France’s current crisis is in reality a combination of several factors, including those listed above. But it is fundamentally a problem of national identity. And this is not a peculiarly French problem. Western Europe today has almost as many foreign-born citizens as does the United States. But its countries don’t think of themselves as immigrant nations. The centers of society remain tightly knit, insular and largely homogenous.
Theory and practice diverge sharply. Europeans claim to have given up their old national identities, but have they really? France speaks of a republic of values, but scratch beneath the surface and it is a republic of cloistered communities. Other European countries speak of post-religious, post-national identities, but at heart they remain countries where identity is defined by family, community and territory. This is, after all, what so many of us find admirable about Europe. Its communities are rooted in specific places — terror. People don’t move; they give a place a sense of historical continuity. The ties to the land remain deep. But these very traits — seen in those wonderful French movies about the countryside — become deeply oppressive to outsiders struggling to find a place at the table. A recent French study showed that job applicants with “French-sounding names” had 50 times the chance of being interviewed as those with Arab- or African-sounding names. The biggest cause of its lower growth rate is a lack of immigration. And things are only going to get worse. Put simply, Europe has too many retirees and too few workers. The only real solution to this is some increased immigration. But if immigration ineluctably causes social chaos, Europe is doomed.
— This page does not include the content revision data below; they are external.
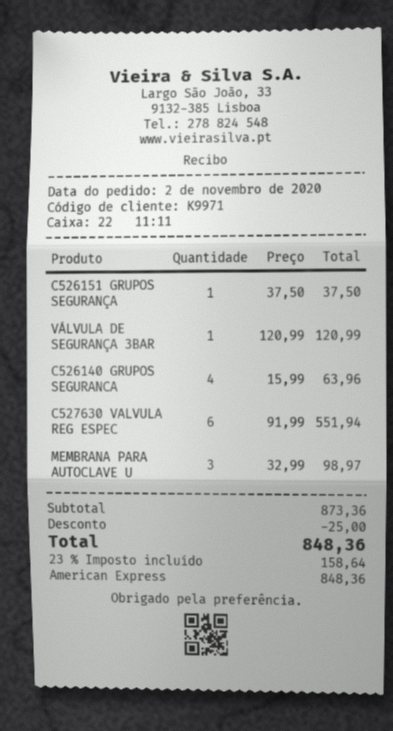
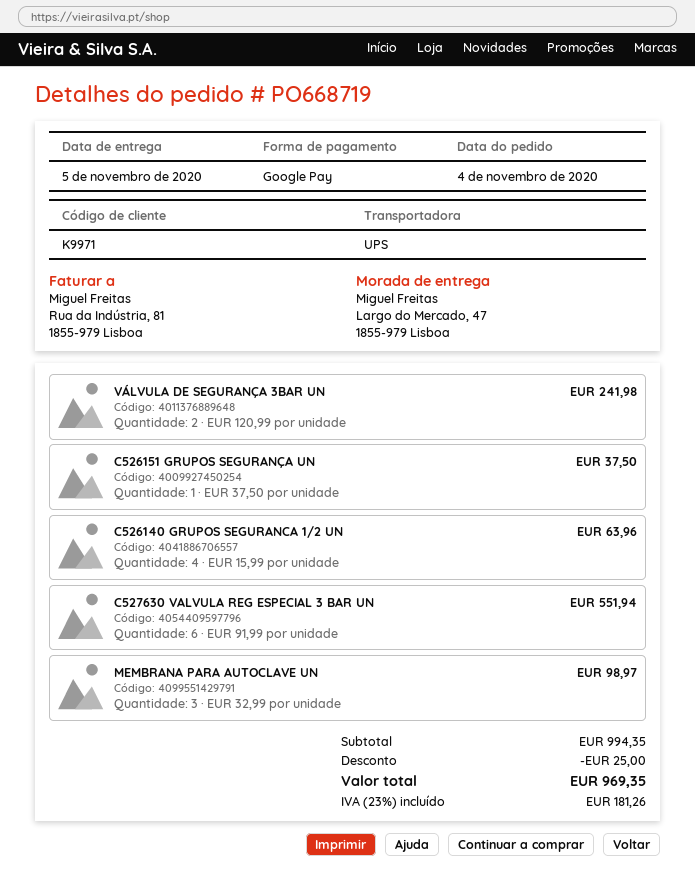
order date: 2020-11-02 -> 2020-11-04
payment method: American Express -> Google Pay
VÁLVULA DE SEGURANÇA 3BAR: 1 x 120.99 = 120.99 -> 2 x 120.99 = 241.98
subtotal: 873.36 -> 994.35
tax: 23% = 158.64 -> 23% = 181.26
total: 848.36 -> 969.35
What is the solution? Is it a Frenchman’s nightmare — Americanisation? In some ways, yes. France and other European countries need to move closer to a national identity based on ideas and values. And they need to take active measures like affirmative action to integrate their new minorities. Without affirmative action (in schools, colleges, business, the armed forces), America would not have the sizable black middle class that it does today, which is the most effective balm to the problem of race relations. One country has moved in that direction, with notable results. Britain has over the past 20 years redefined its identity. In a remarkable discussion in Prospect magazine last April, Chancellor of the Exchequer Gordon Brown explained his definition of British identity: “A belief in tolerance and liberty, a sense of civic duty, a sense of fair play, a sense of being open to the world.” When pushed as to whether these were really in any meaningful sense “British,” Brown persisted, saying, “[These are] the ideas that underpin our history. We were talking about liberty and opportunity long before America was established. And America is based on British ideas... And if you look at British history, then the fact that four nations eventually came together means that Britishness could never be based on ethnic identity.” Britain has not solved this problem. But it is searching for a solution that honors the past, embraces the present and prepares it for the future. One cannot say as much for the rest of Europe.